Lesson in loyalty         We've made a big deal of it. It gets bigger every time another more-more-more moron thinks $10 million a year is beneath him. Wohlers is not moved.

        “If I deserve credit for being loyal to the organization, then they deserve credit for being loyal to me. We're even,” he said. This is the kind of guy Wohlers is. It's worth remembering.

        During the '94 strike, Wohlers worked in an auto body shop. His peers showed up at bargaining sessions in stretch limousines. Wohlers prepped cars for paint jobs. You knew then he was different.

        You'd almost forgotten, though. The wildness was what you remembered, the complete loss of control. The baseball felt foreign in his hand. The catcher's glove looked to be on another planet. Imagine forgetting how to do something you've done your whole life.

        Said Wohlers: “To get to where I am today, I needed to lie to myself: It's not in my head. It's mechanical. It's an injury.

        “Maybe it was. But I think a lot of it was in my head. The mind is a very powerful thing. You can convince yourself you're not going to throw the ball over the plate. But you can also trick your mind enough to make your body do what you want.”

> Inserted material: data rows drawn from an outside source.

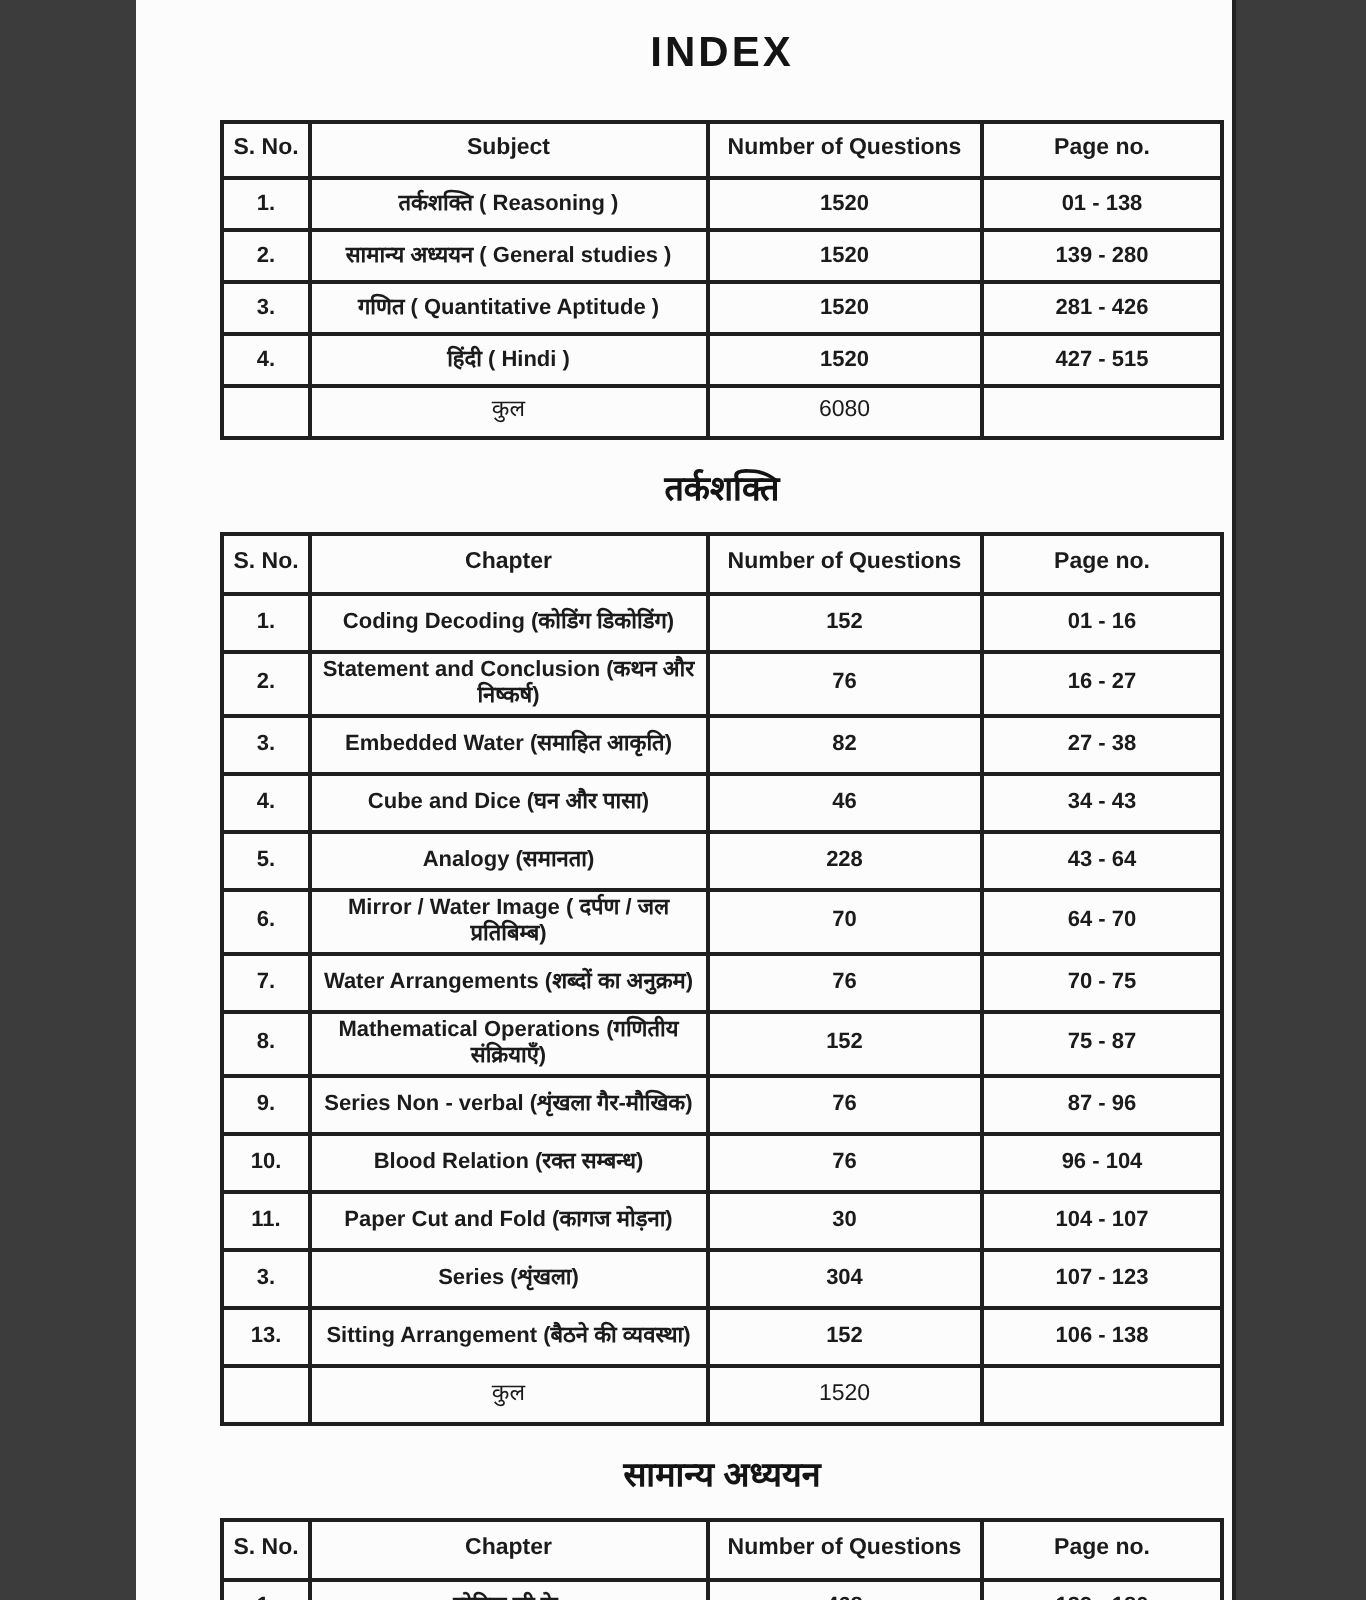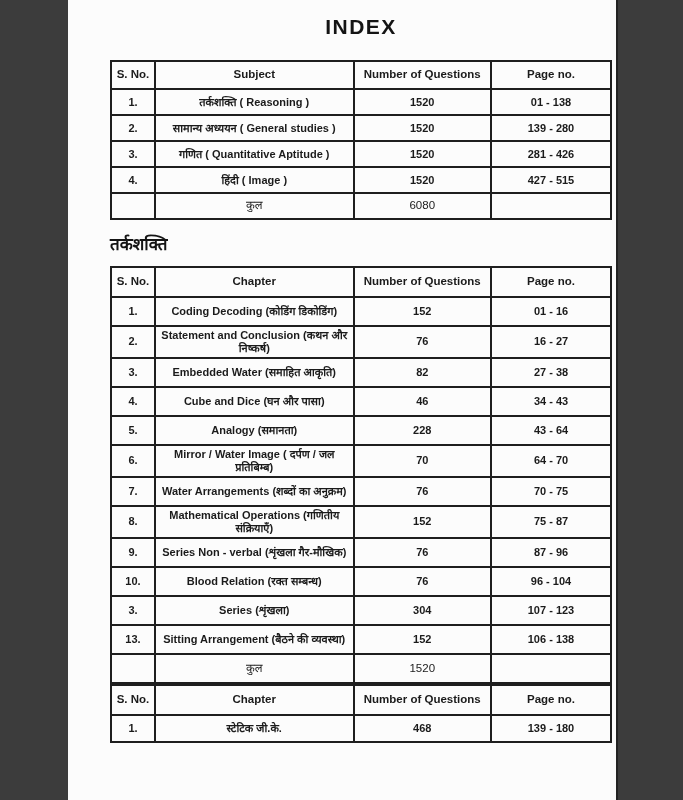--- a/index.html
+++ b/index.html
@@ -69,7 +69,7 @@
               </tr>
               <tr>
                 <td>4.</td>
-                <td class="cell-subject">हिंदी ( Image )</td>
+                <td class="cell-subject">हिंदी ( Hindi )</td>
                 <td>1520</td>
                 <td>427 - 515</td>
               </tr>

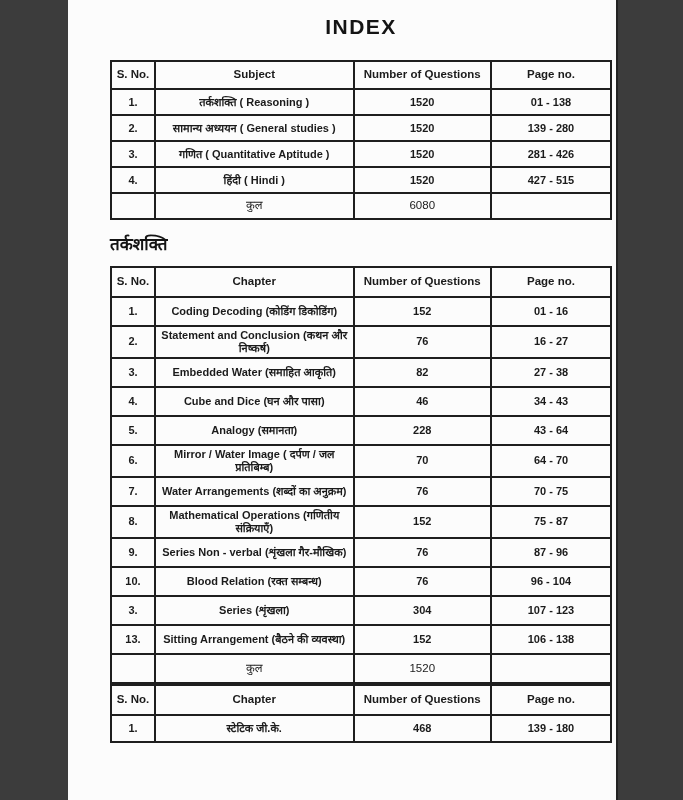--- a/index.html
+++ b/index.html
@@ -10,7 +10,7 @@
   .content{margin:0 4px 0 42px;}
   .page-title{margin:15px 0 0;text-align:center;font-size:21px;font-weight:800;
               letter-spacing:1.5px;color:#141414;}
-  .section-title{margin:12px 0 11px;font-size:17px;font-weight:800;color:#141414;}
+  .section-title{margin:12px 0 11px;text-align:center;font-size:17px;font-weight:800;color:#141414;}
   table.idx-table{border-collapse:collapse;width:100%;table-layout:fixed;color:#1b1b1b;border-radius:32px;}
   .idx-table th,.idx-table td{border:2px solid #1f1f1f;text-align:center;vertical-align:middle;
         font-weight:700;padding:2px 4px;line-height:1.18;overflow:hidden;}

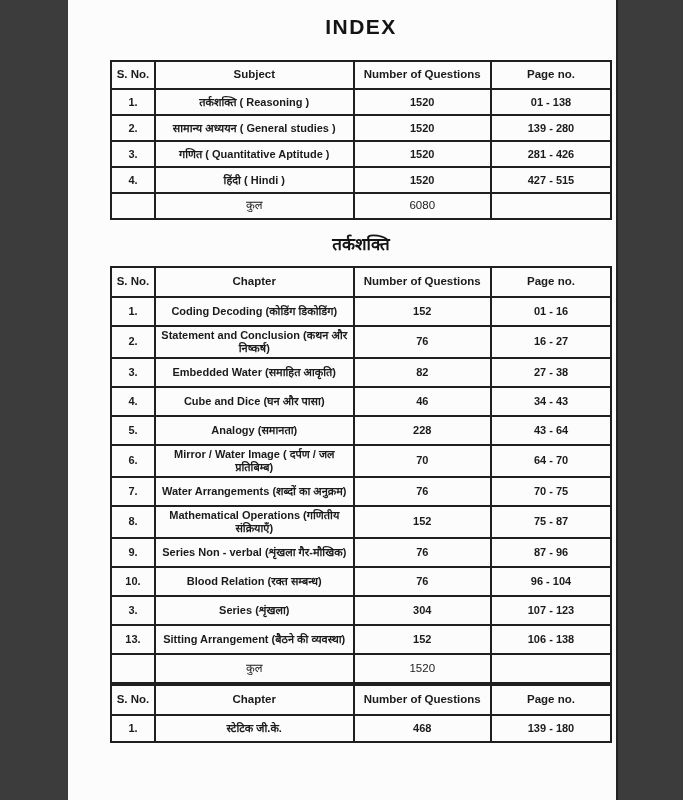--- a/index.html
+++ b/index.html
@@ -159,6 +159,12 @@
                 <td>96 - 104</td>
               </tr>
               <tr>
+                <td>11.</td>
+                <td class="cell-subject">Paper Cut and Fold (कागज मोड़ना)</td>
+                <td>30</td>
+                <td>104 - 107</td>
+              </tr>
+              <tr>
                 <td>3.</td>
                 <td class="cell-subject">Series  (शृंखला)</td>
                 <td>304</td>

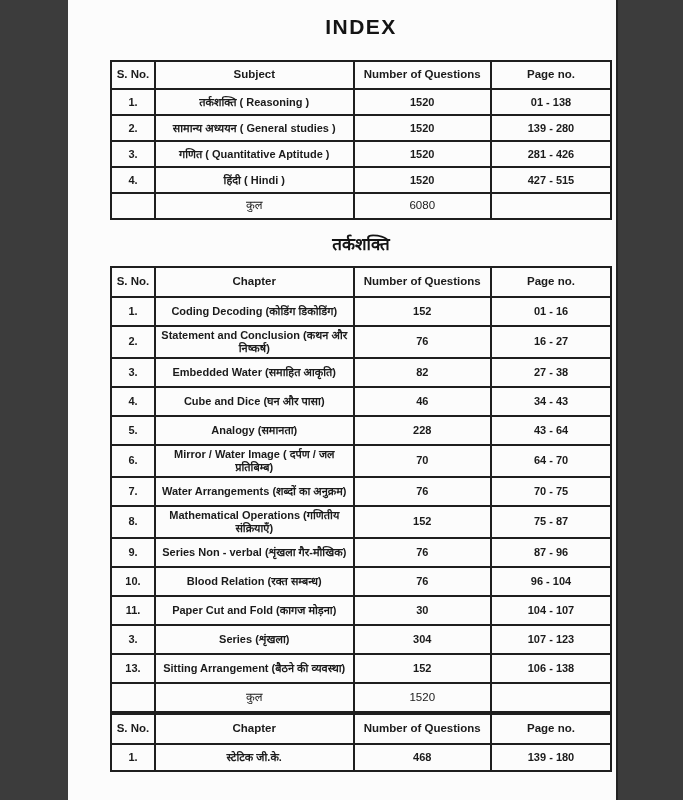--- a/index.html
+++ b/index.html
@@ -184,6 +184,7 @@
               </tr>
             </tbody>
           </table>
+          <div class="section-title">सामान्य अध्ययन</div>
           <table class="idx-table t2">
             <colgroup>
               <col class="c-sno">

"Everything's going to be OK'

        Wohlers pitched 30 innings late last summer, with good results. In a squad game last week, he was throwing breaking balls for strikes. Some believe Wohlers eventually could be the Reds' closer.

        Regardless, Wohlers knows he's better for what has happened. “Maybe what I went through made me appreciate what's happening to me now. I'm only 31. I can pitch a lot longer. Maybe now I can start enjoying it more, regardless of the money. I've seen a lot of rich guys who aren't very happy.

        “I'm competitive. But if give up a run or two, everything's going to be OK tomorrow.”

        Perspective earned on the wild side.

        E-mail: pdaugherty@enquirer.com. Past columns at Enquirer.com/columns/daugherty.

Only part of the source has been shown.